*ACTIVITY*.
Extract the records in full, leaving every picture out.

:: MATERIAL SUPPLIED ::

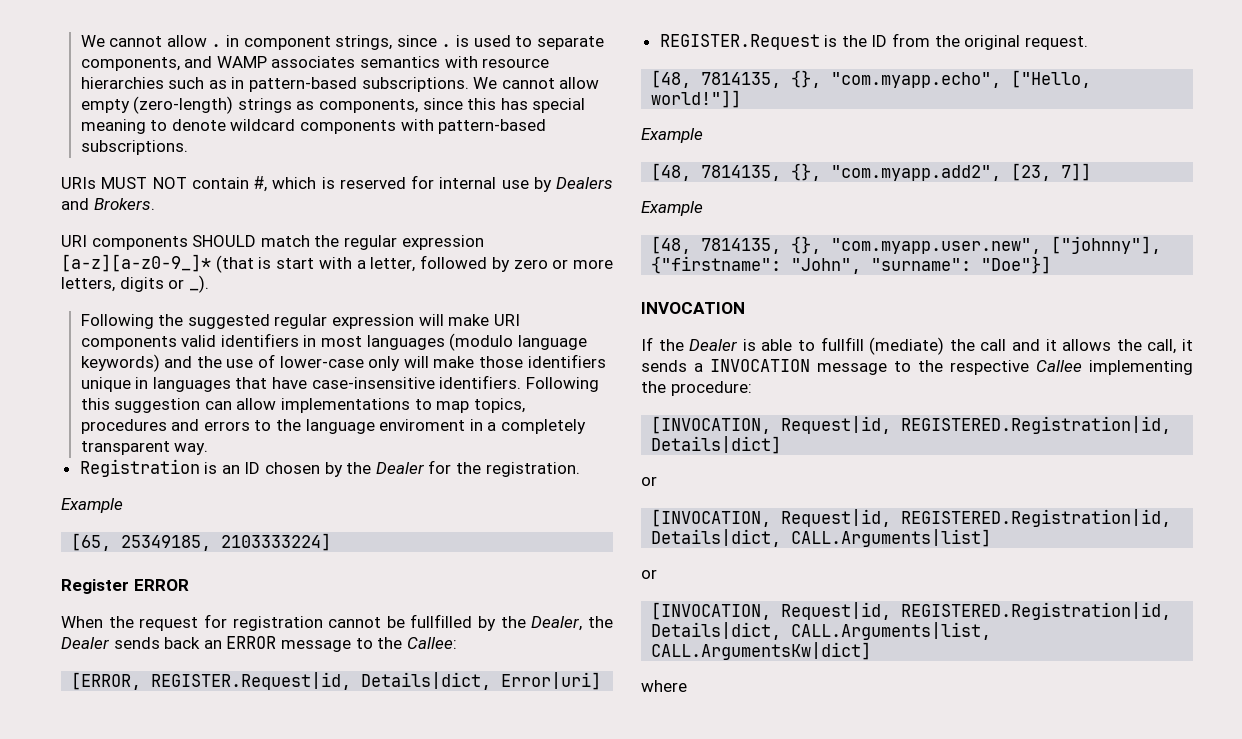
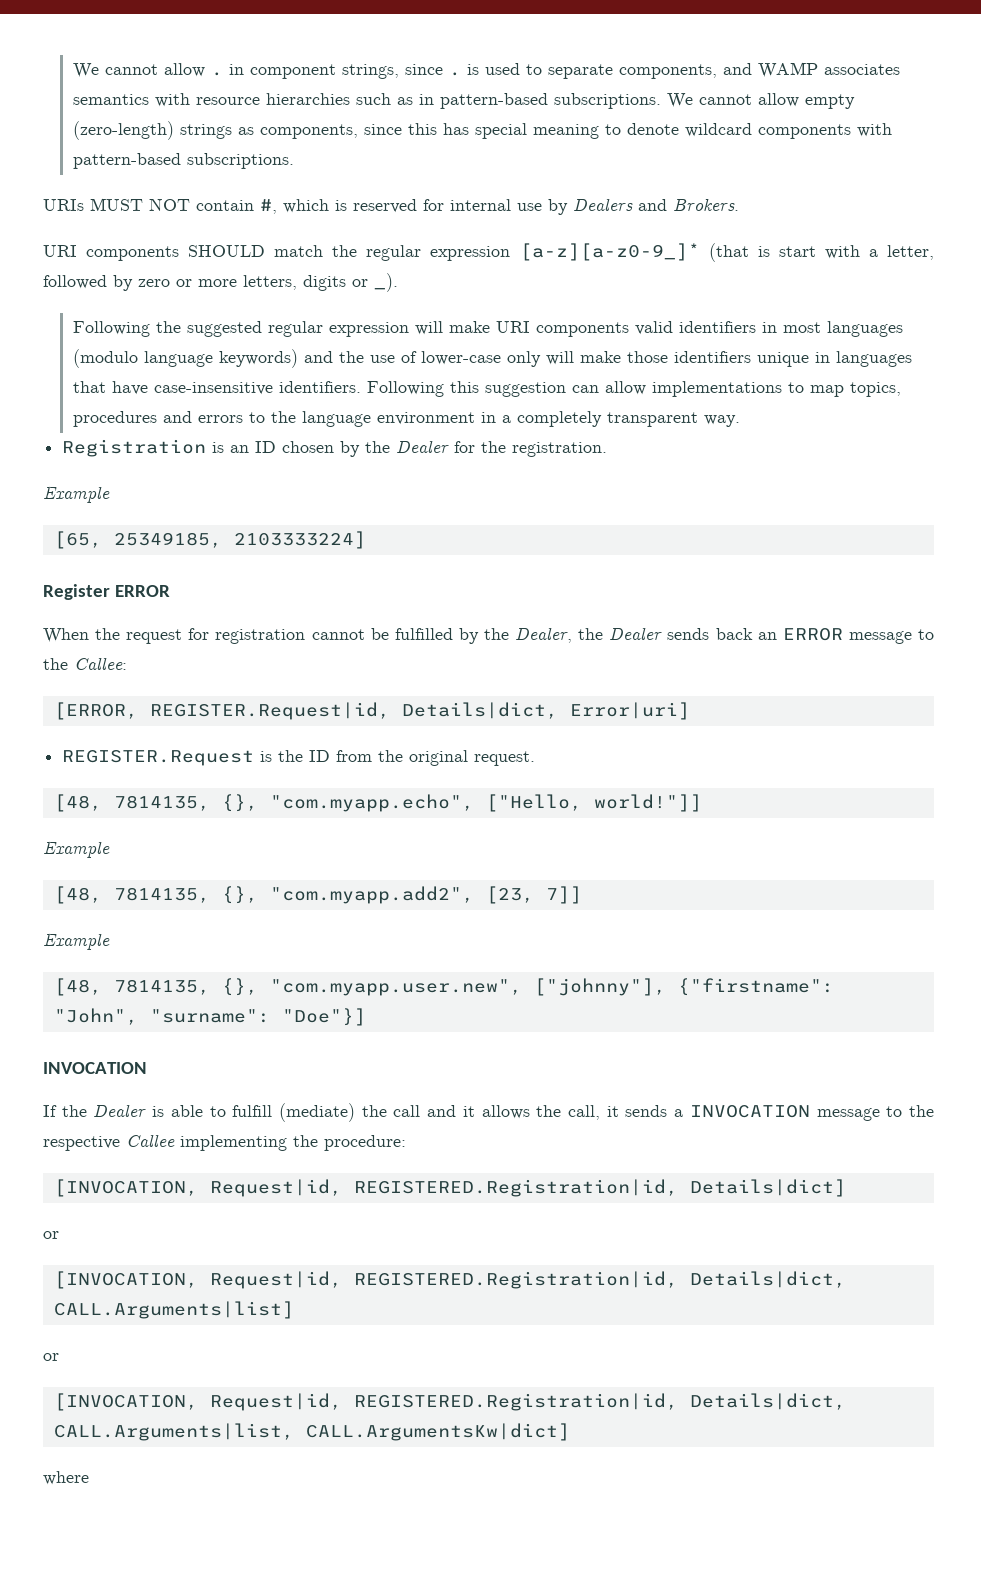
- Following this suggestion can allow implementations to map topics, procedures and errors to the language enviroment in a completely transparent way.
+ Following this suggestion can allow implementations to map topics, procedures and errors to the language environment in a completely transparent way.
- When the request for registration cannot be fullfilled by the Dealer, the Dealer sends back an ERROR message to the Callee:
+ When the request for registration cannot be fulfilled by the Dealer, the Dealer sends back an ERROR message to the Callee:
- If the Dealer is able to fullfill (mediate) the call and it allows the call, it sends a INVOCATION message to the respective Callee implementing the procedure:
+ If the Dealer is able to fulfill (mediate) the call and it allows the call, it sends a INVOCATION message to the respective Callee implementing the procedure:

:::

*SOLUTION TO THIS PROBLEM*.
- Following this suggestion can allow implementations to map topics, procedures and errors to the language enviroment in a completely transparent way.
+ Following this suggestion can allow implementations to map topics, procedures and errors to the language environment in a completely transparent way.
- When the request for registration cannot be fullfilled by the Dealer, the Dealer sends back an ERROR message to the Callee:
+ When the request for registration cannot be fulfilled by the Dealer, the Dealer sends back an ERROR message to the Callee:
- If the Dealer is able to fullfill (mediate) the call and it allows the call, it sends a INVOCATION message to the respective Callee implementing the procedure:
+ If the Dealer is able to fulfill (mediate) the call and it allows the call, it sends a INVOCATION message to the respective Callee implementing the procedure:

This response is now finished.